* Differences between identical strings in Emacs lisp
@ 2015-04-06 13:21 Jürgen Hartmann
2015-04-07 21:10 ` Stefan Monnier
0 siblings, 1 reply; 5+ messages in thread
From: Jürgen Hartmann @ 2015-04-06 13:21 UTC (permalink / raw)
To: help-gnu-emacs@gnu.org
What is the difference between the string represented by the constant "\xBA"

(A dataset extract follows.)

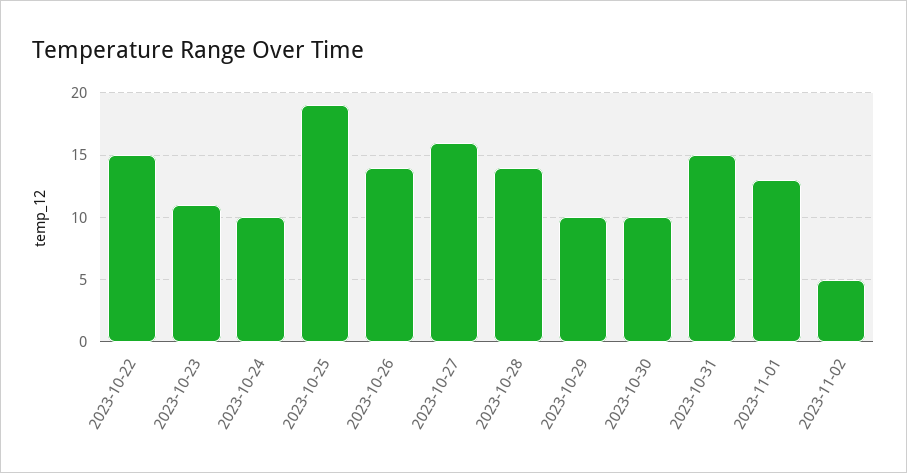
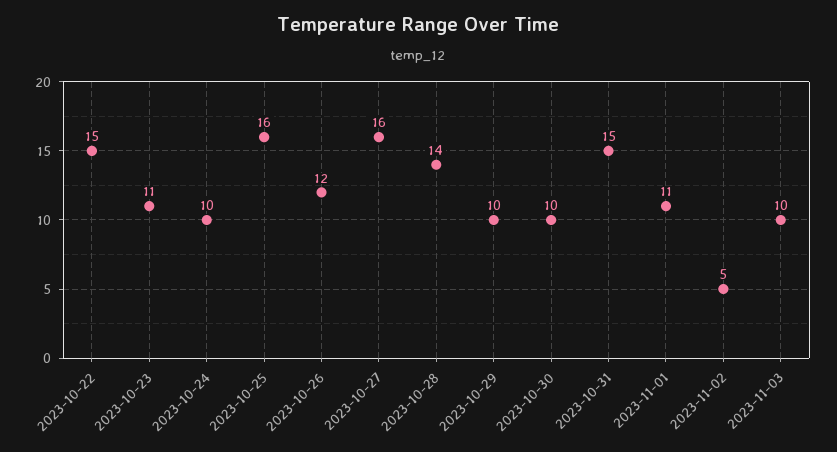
2023-10-25: 19 -> 16
2023-10-26: 14 -> 12
2023-11-01: 13 -> 11
2023-11-03: none -> 10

and the result of (concat '(#xBA))?
Background:
When I start Emacs 24.4 in Linux with the -Q option and the POSIX locale to
have clean conditions, i.e.
LC_ALL=C emacs -Q
the evaluation of
"\xBA"
in *scratch* (lisp interaction mode) yields a result
printed as "\272".
In contrast to that, the result of
(concat '(#xBA))
is printed as "º", i.e. the "masculine ordinal indicator" glyph in double
quotes. The glyph's character is described by the command describe-char as
follows:
-----------------------------------------------------------------------------
position: 235 of 341 (69%), column: 1
character: º (displayed as º) (codepoint 186, #o272, #xba)
preferred charset: unicode (Unicode (ISO10646))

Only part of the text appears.